In Israel, hospitals received the right to appoint a cocktail from Regeneron antibodies to treat patients with coronavirus. In the afternoon, this drug has already received the first 17 patients, writes the Israeli edition vesty.co.il.
According to Regeneron studies prevents the difficult course of COVID-19 in patients with risk groups.
Edition has tried to figure out what kind of drug, to whom it is appointed, how it is introduced, what side effects are in.
Regeneron, which has the scientific name REGN-COV2, is a cocktail of two types of antibodies to coronavirus. It is administered intravenously to slow down the spread of the virus in the respiratory system and infection of the unreleased cells. It should be introduced at an early stage of the disease, during which antibodies can slow down the spread of the virus. Introduction at a too late stage is ineffective, since at this time the main role in defense belongs to T-lymphocytes destroying the viruses already penetrated into the cells. Studies have shown that Regeneron reduces the risk of transition of the disease in a heavy form by 70%.

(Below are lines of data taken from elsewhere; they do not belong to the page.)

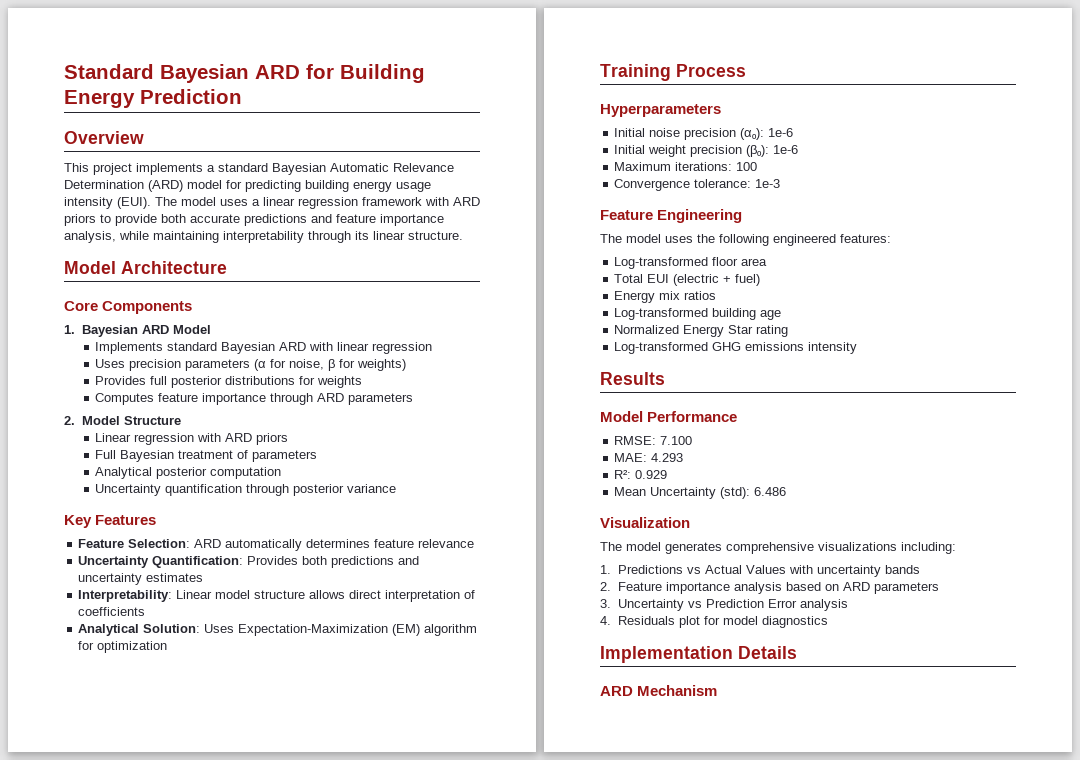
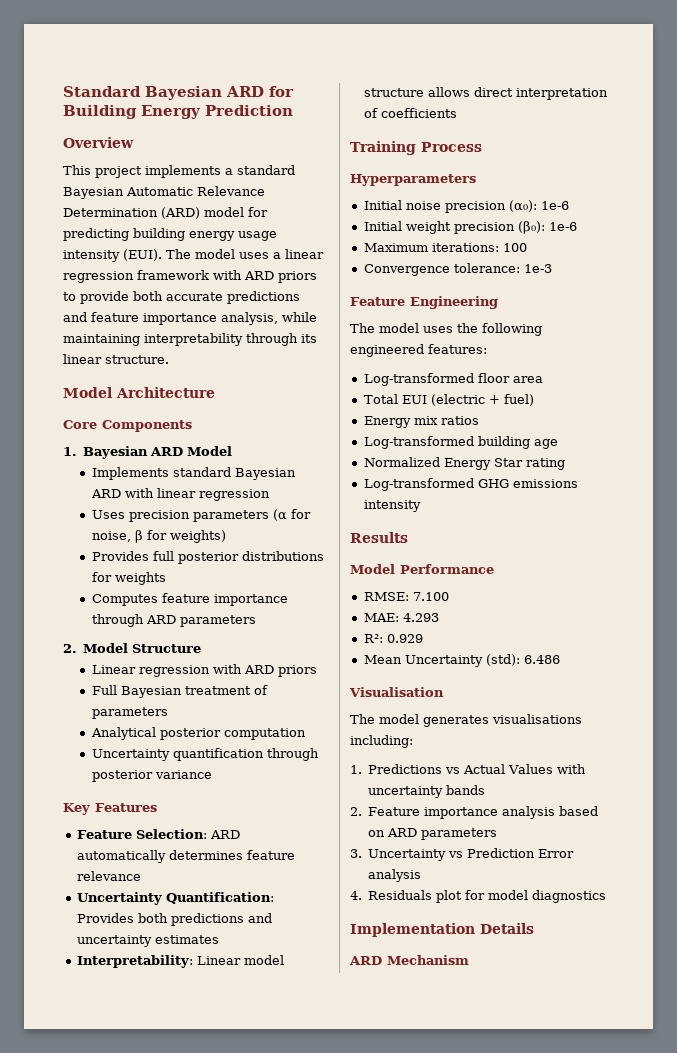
- Analytical Solution: Uses Expectation-Maximization (EM) algorithm for optimization
- Visualization
+ Visualisation
- The model generates comprehensive visualizations including:
+ The model generates visualisations including:

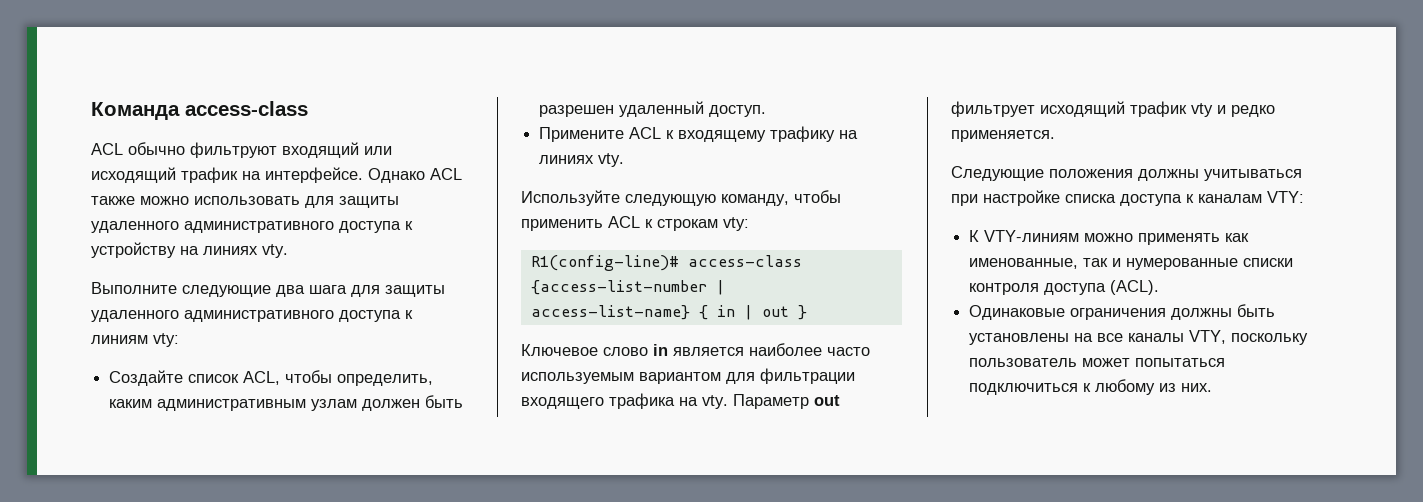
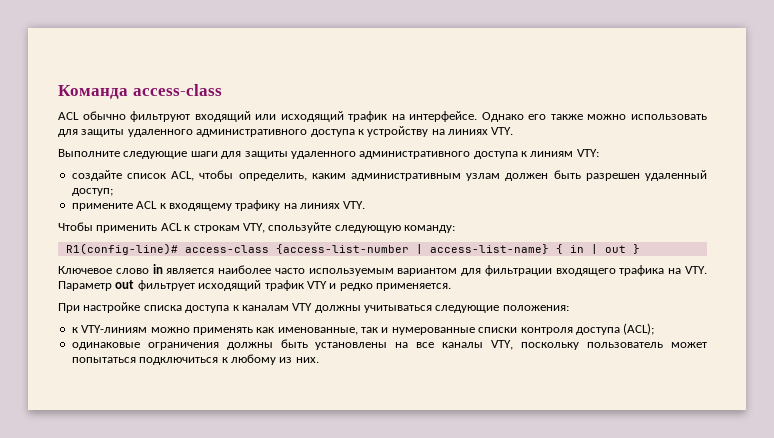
- Однако ACL также можно использовать для защиты удаленного административного доступа к устройству на линиях vty.
+ Однако его также можно использовать для защиты удаленного административного доступа к устройству на линиях VTY.
- Выполните следующие два шага для защиты удаленного административного доступа к линиям vty:
- Создайте список ACL, чтобы определить, каким административным узлам должен быть разрешен удаленный доступ.
- Примените ACL к входящему трафику на линиях vty.
- Используйте следующую команду, чтобы применить ACL к строкам vty:
+ Выполните следующие шаги для защиты удаленного административного доступа к линиям VTY:
+ создайте список ACL, чтобы определить, каким административным узлам должен быть разрешен удаленный доступ;
+ примените ACL к входящему трафику на линиях VTY.
+ Чтобы применить ACL к строкам VTY, спользуйте следующую команду:
- Ключевое слово in является наиболее часто используемым вариантом для фильтрации входящего трафика на vty. Параметр out фильтрует исходящий трафик vty и редко применяется.
+ Ключевое слово in является наиболее часто используемым вариантом для фильтрации входящего трафика на VTY. Параметр out фильтрует исходящий трафик VTY и редко применяется.
- Следующие положения должны учитываться при настройке списка доступа к каналам VTY:
- К VTY-линиям можно применять как именованные, так и нумерованные списки контроля доступа (ACL).
- Одинаковые ограничения должны быть установлены на все каналы VTY, поскольку пользователь может попытаться подключиться к любому из них.
+ При настройке списка доступа к каналам VTY должны учитываться следующие положения:
+ к VTY-линиям можно применять как именованные, так и нумерованные списки контроля доступа (ACL);
+ одинаковые ограничения должны быть установлены на все каналы VTY, поскольку пользователь может попытаться подключиться к любому из них.

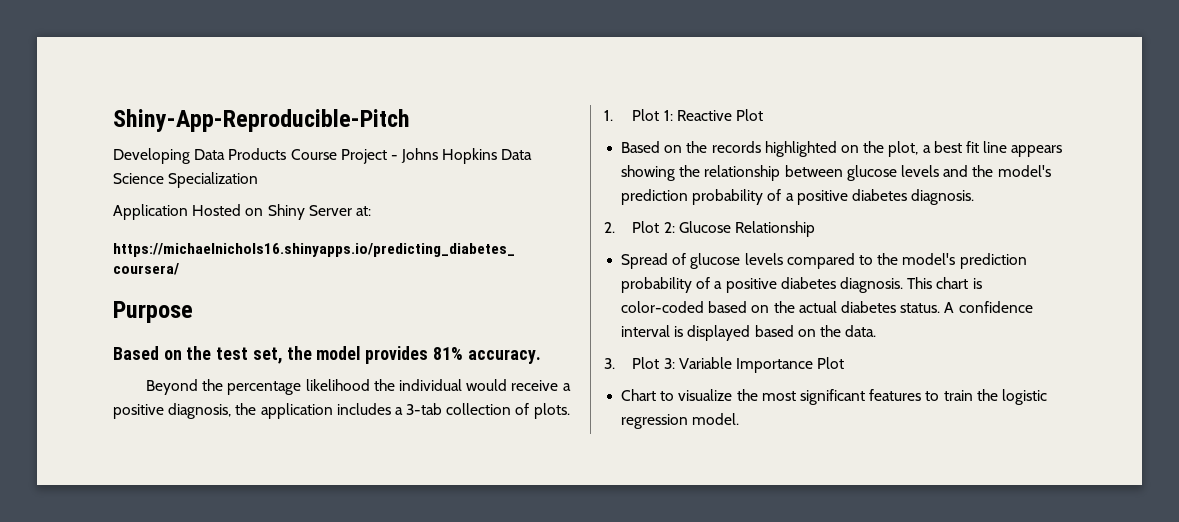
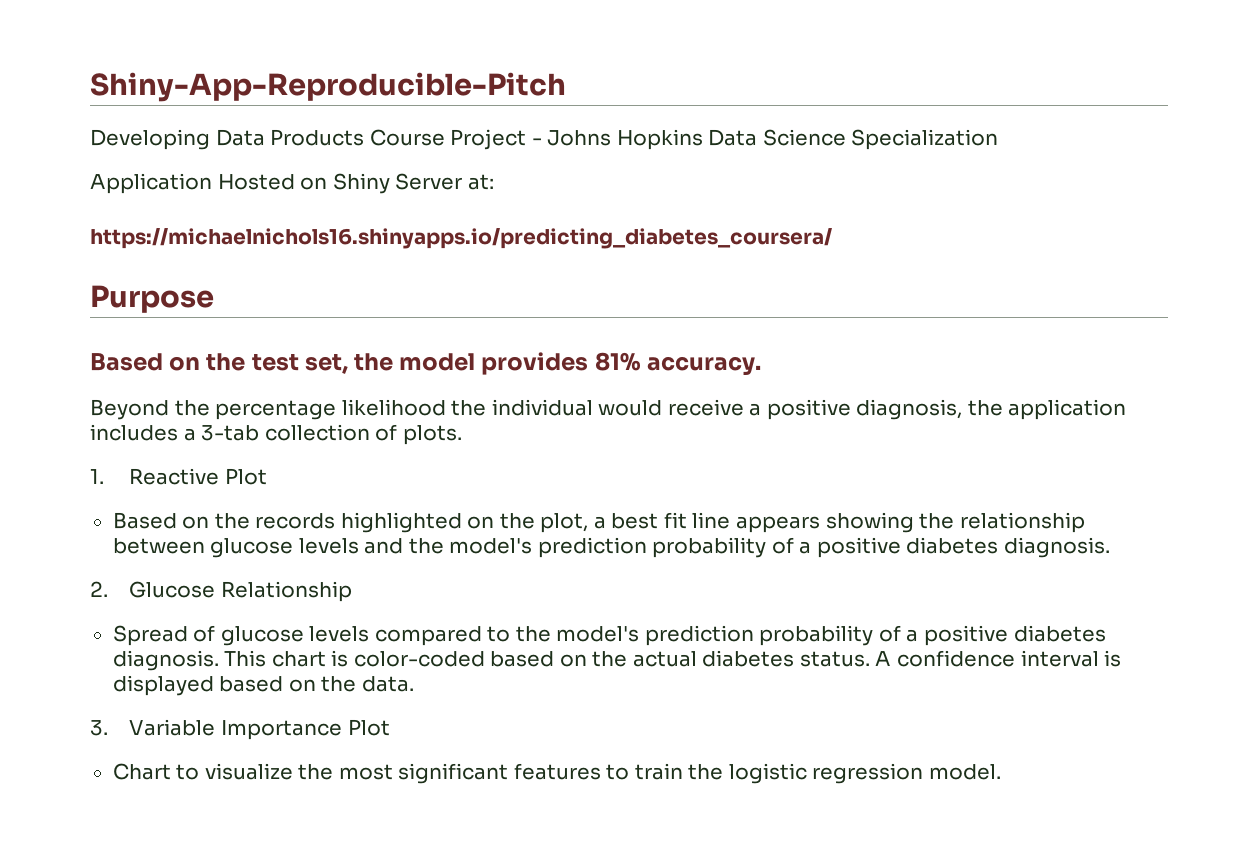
- 1. Plot 1: Reactive Plot
+ 1. Reactive Plot
- 2. Plot 2: Glucose Relationship
+ 2. Glucose Relationship
- 3. Plot 3: Variable Importance Plot
+ 3. Variable Importance Plot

Antibodies must identify coronavirus, neutralize it and mark it in order for it to be destroyed by leukocytes. Synthetic antibodies of the drug are replaced by antibodies that did not work out in the patient: they are injected into the bloodstream through the catheter, and they apply throughout the body.
When they face coronavirus, they neutralize it and prevent its penetration into unreleased cells. T-lymphocytes destroy viruses marked with antibodies.
The medicine is administered intravenously. The procedure is carried out by a doctor and sister arriving at home to the patient, or it is held in the hospital. After preparing the dropper, the patient is introduced into Vienna the Venflon catheter and through it for half an hour the drug enters the body. After that, doctors are watching the patients within an hour.
As for side effects, how any biological preparation, in rare cases, Regeneron can cause an allergic reaction, which is why monitored patients within an hour. But in general, the medicine has a high level of security.
The medicine is intended for patients with COVID-19 in light or moderate severity. In such patients there should be no significant respiratory symptoms, and they must belong to groups of increased risk on the transition of the disease in a heavy form and for mortality.
The drug can obtain people with a severe course of COVID-19, as well as patients with a significant tail required, requiring the dacha oxygen, or with saturation below 94%.
It is believed that this medicine prevents hospitalization in 85% of cases and mortality in 70% of cases. He has permission from the FDA, and he helped to recover former US president Donald Trump.